Но и друг тоже. Я откуда-то знаю это. Случись что – она защитит меня от Осы, не позволит надавать тумаков и закатать в ковер. Случись что – она посадит в тюрьму толстяка Санжара и братьев Аббасовых, Улугмурода и Орзумурода, и… кого угодно!
Она может все!
– Ну, сынок, продолжай. – Санжар-ака ласково смотрит на меня.
– Расскажи все, что знаешь, солнышко, – подбадривает мама.
– Мы шли по улице. А потом Осу окликнули.
– Кто? – Карандаш участкового застыл над блокнотом в ожидании.
– Не знаю. Какой-то взрослый.
– Совсем взрослый? Или как Мухамеджан?
– Совсем. Но он не курил.
– Это тот человек, с которым вы должны были встретиться?
– Нет.
– С чего ты так решил?
– Линзу мне не отдали. Тот взрослый окликнул его, они пошептались, и Оса ушел с ним. Вот и все. Больше я его не видел.
– Мухамеджан что-то сказал тебе, прежде чем уйти?
– Ну… Сказал, чтобы я подождал его. А больше ничего.
– И ты…
– Подождал. Но он не вернулся. И я пошел домой.
Санжар-ака что-то старательно выводит в блокноте, пока мама не отрываясь смотрит на меня. Мама выглядит очень-очень печальной и даже испуганной. Что странно – ведь она не видит черной дыры, застывшей прямо за ней с разинутой, как у акулы, пастью.
А я вижу.
Мне хочется как-то успокоить маму, притянуть ее к себе якорными цепями и тонкими паучьими нитями. И еще чем-нибудь – вроде стебля татарской жимолости, легкого и гибкого, никто не разлучит нас, мамочка. Никто и никогда!

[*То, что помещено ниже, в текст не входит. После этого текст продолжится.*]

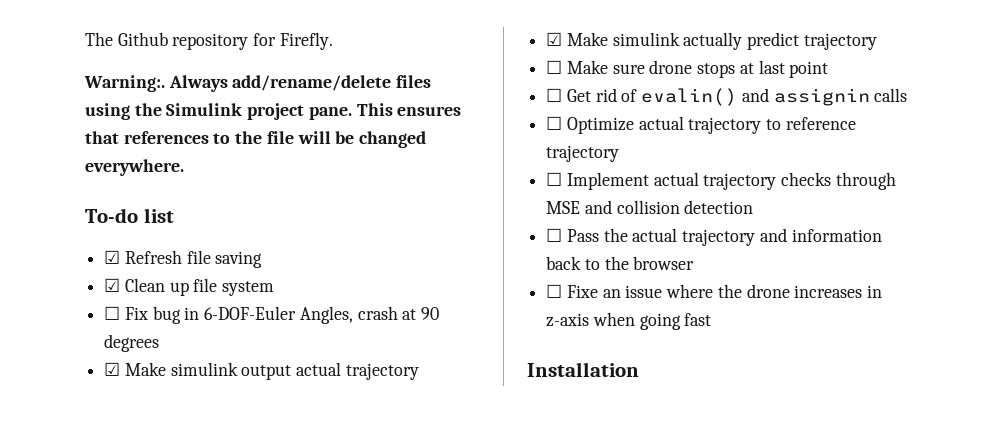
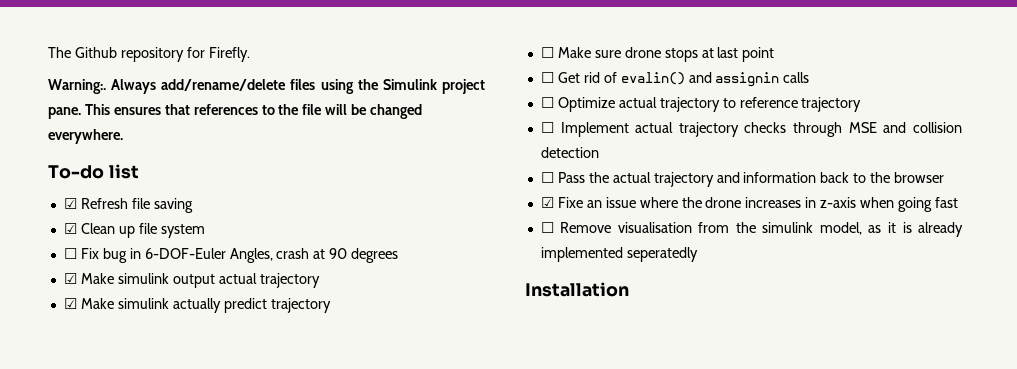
- ☐ Fixe an issue where the drone increases in z-axis when going fast
+ ☑ Fixe an issue where the drone increases in z-axis when going fast
+ ☐ Remove visualisation from the simulink model, as it is already implemented seperatedly

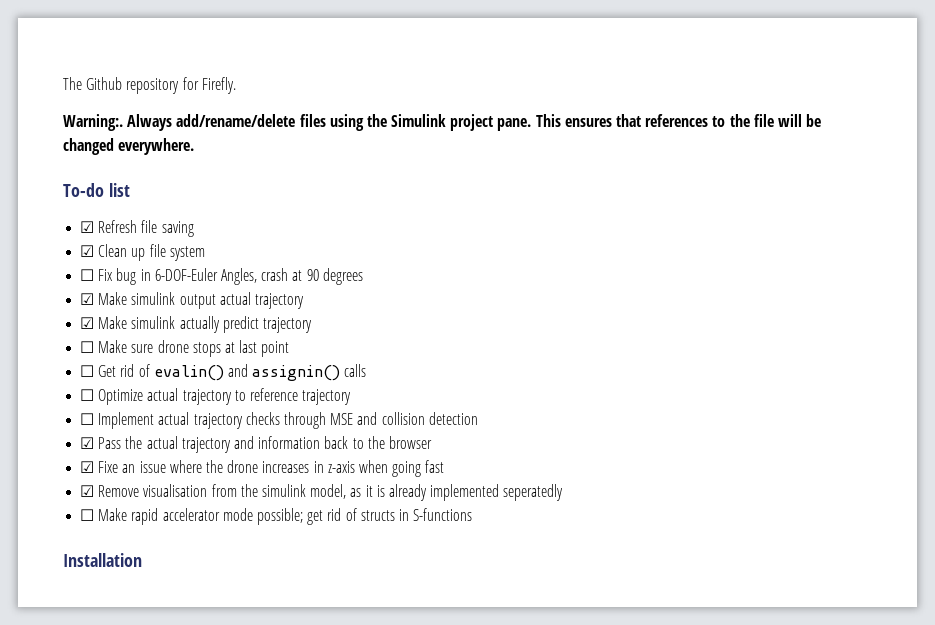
- ☐ Get rid of evalin() and assignin calls
+ ☐ Get rid of evalin() and assignin() calls
- ☐ Pass the actual trajectory and information back to the browser
+ ☑ Pass the actual trajectory and information back to the browser
- ☐ Remove visualisation from the simulink model, as it is already implemented seperatedly
+ ☑ Remove visualisation from the simulink model, as it is already implemented seperatedly
+ ☐ Make rapid accelerator mode possible; get rid of structs in S-functions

– Можешь описать того человека, сынок?
– Ну… На нем были черные брюки. И белый свитер. И волосы черные.
– Свитер?
Удивлен не только участковый, удивлена капля, снова повисшая у него на носу. Она вот-вот должна была упасть (ба-аац!), но теперь решила повременить. Так и качается на кончике, так и качается; я сказал что-то не то?

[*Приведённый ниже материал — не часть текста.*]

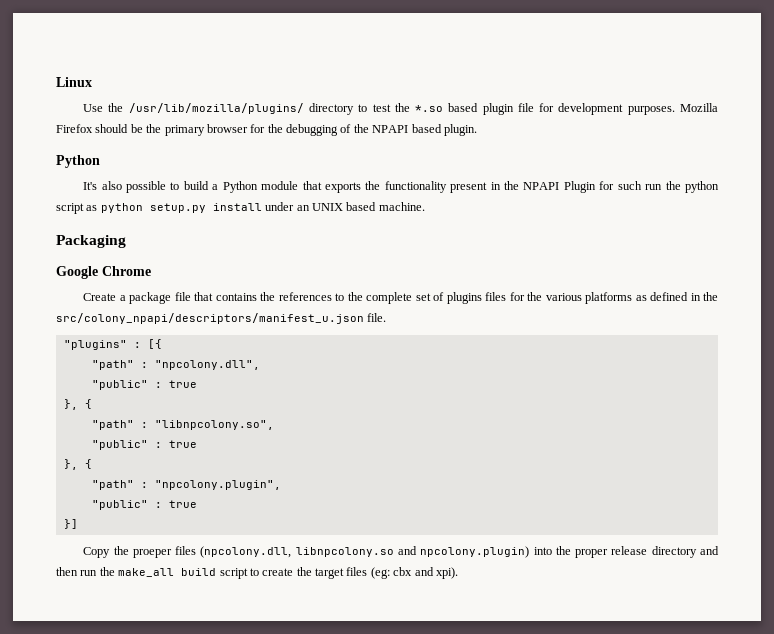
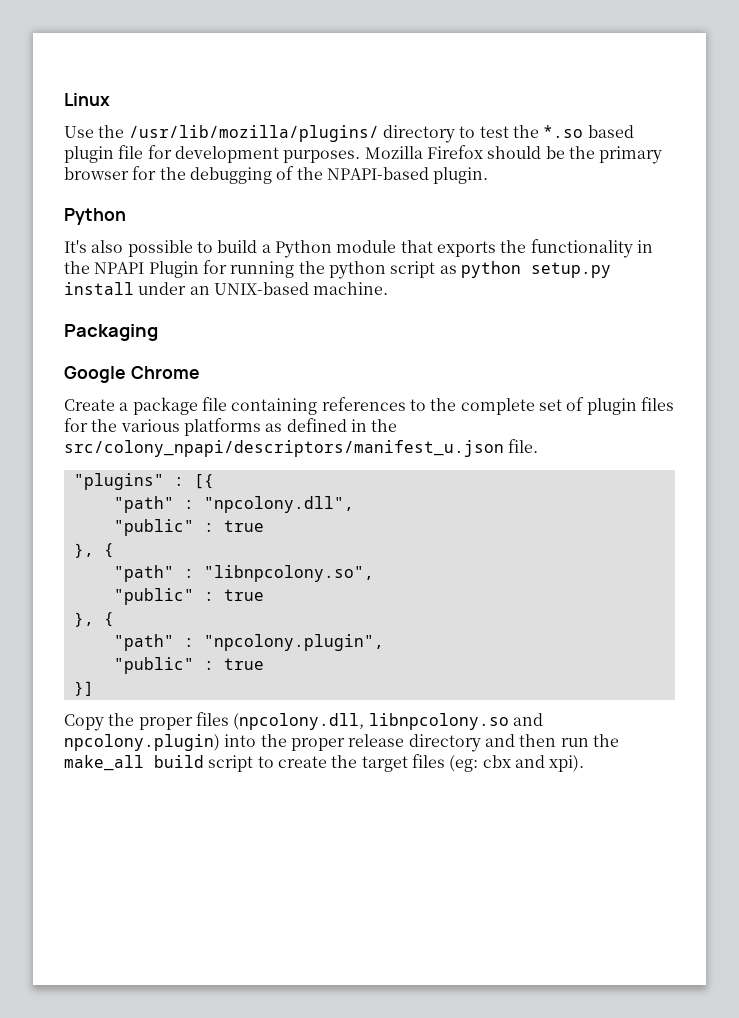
- Mozilla Firefox should be the primary browser for the debugging of the NPAPI based plugin.
+ Mozilla Firefox should be the primary browser for the debugging of the NPAPI-based plugin.
- It's also possible to build a Python module that exports the functionality present in the NPAPI Plugin for such run the python script as python setup.py install under an UNIX based machine.
+ It's also possible to build a Python module that exports the functionality in the NPAPI Plugin for running the python script as python setup.py install under an UNIX-based machine.
- Create a package file that contains the references to the complete set of plugins files for the various platforms as defined in the src/colony_npapi/descriptors/manifest_u.json file.
+ Create a package file containing references to the complete set of plugin files for the various platforms as defined in the src/colony_npapi/descriptors/manifest_u.json file.
- Copy the proeper files (npcolony.dll, libnpcolony.so and npcolony.plugin) into the proper release directory and then run the make_all build script to create the target files (eg: cbx and xpi).
+ Copy the proper files (npcolony.dll, libnpcolony.so and npcolony.plugin) into the proper release directory and then run the make_all build script to create the target files (eg: cbx and xpi).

То, то, – щерит акулью пасть черная дыра.
– Ты не путаешь, сынок?
– Нет.
– Сейчас жарковато для свитера, а?
– Это был свитер. – Я продолжаю упорствовать. – С рисунком и надписью.
– Ты, конечно, их не запомнил.
– Почему? Запомнил. 1985 – это надпись.
– А рисунок?
– Цветок.
– Что за цветок, не помнишь?
– Ну… Он круглый. Лепестки тоже круглые.
– Мойчечак гули? Э-э… Ромашка?
– Круглый. С круглыми лепестками. Лепестков пять.
– Ну хорошо. – Санжар-ака сбивает каплю на носу карандашом. – Скажи, сынок, он кто? Ну вот я – узбек, вы с мамой – русские. А он?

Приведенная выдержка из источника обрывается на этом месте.